*Work instructions:*
Give back an exact copy of the lines below, from the first through the line with "(303, 281) none"; please stop there.

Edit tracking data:
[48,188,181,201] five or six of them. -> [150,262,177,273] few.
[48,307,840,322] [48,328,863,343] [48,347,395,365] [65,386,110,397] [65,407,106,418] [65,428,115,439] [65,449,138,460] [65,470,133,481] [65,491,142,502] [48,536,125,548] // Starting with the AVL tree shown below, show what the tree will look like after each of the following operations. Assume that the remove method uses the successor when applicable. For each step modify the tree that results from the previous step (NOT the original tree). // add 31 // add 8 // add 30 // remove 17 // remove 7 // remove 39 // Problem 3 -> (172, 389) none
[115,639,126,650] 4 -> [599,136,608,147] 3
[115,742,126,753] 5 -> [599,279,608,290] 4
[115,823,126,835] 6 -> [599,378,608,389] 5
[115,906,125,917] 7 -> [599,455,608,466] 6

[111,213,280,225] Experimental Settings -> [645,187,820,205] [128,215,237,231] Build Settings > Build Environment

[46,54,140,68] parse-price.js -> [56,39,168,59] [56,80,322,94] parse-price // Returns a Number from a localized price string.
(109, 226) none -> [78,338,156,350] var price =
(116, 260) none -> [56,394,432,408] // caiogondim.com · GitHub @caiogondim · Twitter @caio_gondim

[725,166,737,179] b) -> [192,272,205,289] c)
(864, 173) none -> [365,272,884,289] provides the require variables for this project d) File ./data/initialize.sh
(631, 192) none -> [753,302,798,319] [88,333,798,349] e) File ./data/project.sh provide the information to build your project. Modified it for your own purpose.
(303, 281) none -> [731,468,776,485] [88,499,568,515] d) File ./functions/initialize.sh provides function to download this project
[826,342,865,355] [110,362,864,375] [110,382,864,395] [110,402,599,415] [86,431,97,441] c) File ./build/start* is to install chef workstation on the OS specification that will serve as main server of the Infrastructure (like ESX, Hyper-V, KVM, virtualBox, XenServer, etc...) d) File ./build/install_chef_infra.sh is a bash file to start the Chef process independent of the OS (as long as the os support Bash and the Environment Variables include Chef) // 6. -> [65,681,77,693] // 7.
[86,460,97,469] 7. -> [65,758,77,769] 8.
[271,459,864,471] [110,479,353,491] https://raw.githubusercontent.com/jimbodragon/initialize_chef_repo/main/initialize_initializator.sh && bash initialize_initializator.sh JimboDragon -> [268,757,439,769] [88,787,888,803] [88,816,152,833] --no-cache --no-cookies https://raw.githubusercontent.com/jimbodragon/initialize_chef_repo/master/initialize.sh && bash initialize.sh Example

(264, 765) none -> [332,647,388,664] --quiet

*Completed exercise:*
[48,188,181,201] five or six of them. -> [150,262,177,273] few.
[48,307,840,322] [48,328,863,343] [48,347,395,365] [65,386,110,397] [65,407,106,418] [65,428,115,439] [65,449,138,460] [65,470,133,481] [65,491,142,502] [48,536,125,548] // Starting with the AVL tree shown below, show what the tree will look like after each of the following operations. Assume that the remove method uses the successor when applicable. For each step modify the tree that results from the previous step (NOT the original tree). // add 31 // add 8 // add 30 // remove 17 // remove 7 // remove 39 // Problem 3 -> (172, 389) none
[115,639,126,650] 4 -> [599,136,608,147] 3
[115,742,126,753] 5 -> [599,279,608,290] 4
[115,823,126,835] 6 -> [599,378,608,389] 5
[115,906,125,917] 7 -> [599,455,608,466] 6

[111,213,280,225] Experimental Settings -> [645,187,820,205] [128,215,237,231] Build Settings > Build Environment

[46,54,140,68] parse-price.js -> [56,39,168,59] [56,80,322,94] parse-price // Returns a Number from a localized price string.
(109, 226) none -> [78,338,156,350] var price =
(116, 260) none -> [56,394,432,408] // caiogondim.com · GitHub @caiogondim · Twitter @caio_gondim

[725,166,737,179] b) -> [192,272,205,289] c)
(864, 173) none -> [365,272,884,289] provides the require variables for this project d) File ./data/initialize.sh
(631, 192) none -> [753,302,798,319] [88,333,798,349] e) File ./data/project.sh provide the information to build your project. Modified it for your own purpose.
(303, 281) none -> [731,468,776,485] [88,499,568,515] d) File ./functions/initialize.sh provides function to download this project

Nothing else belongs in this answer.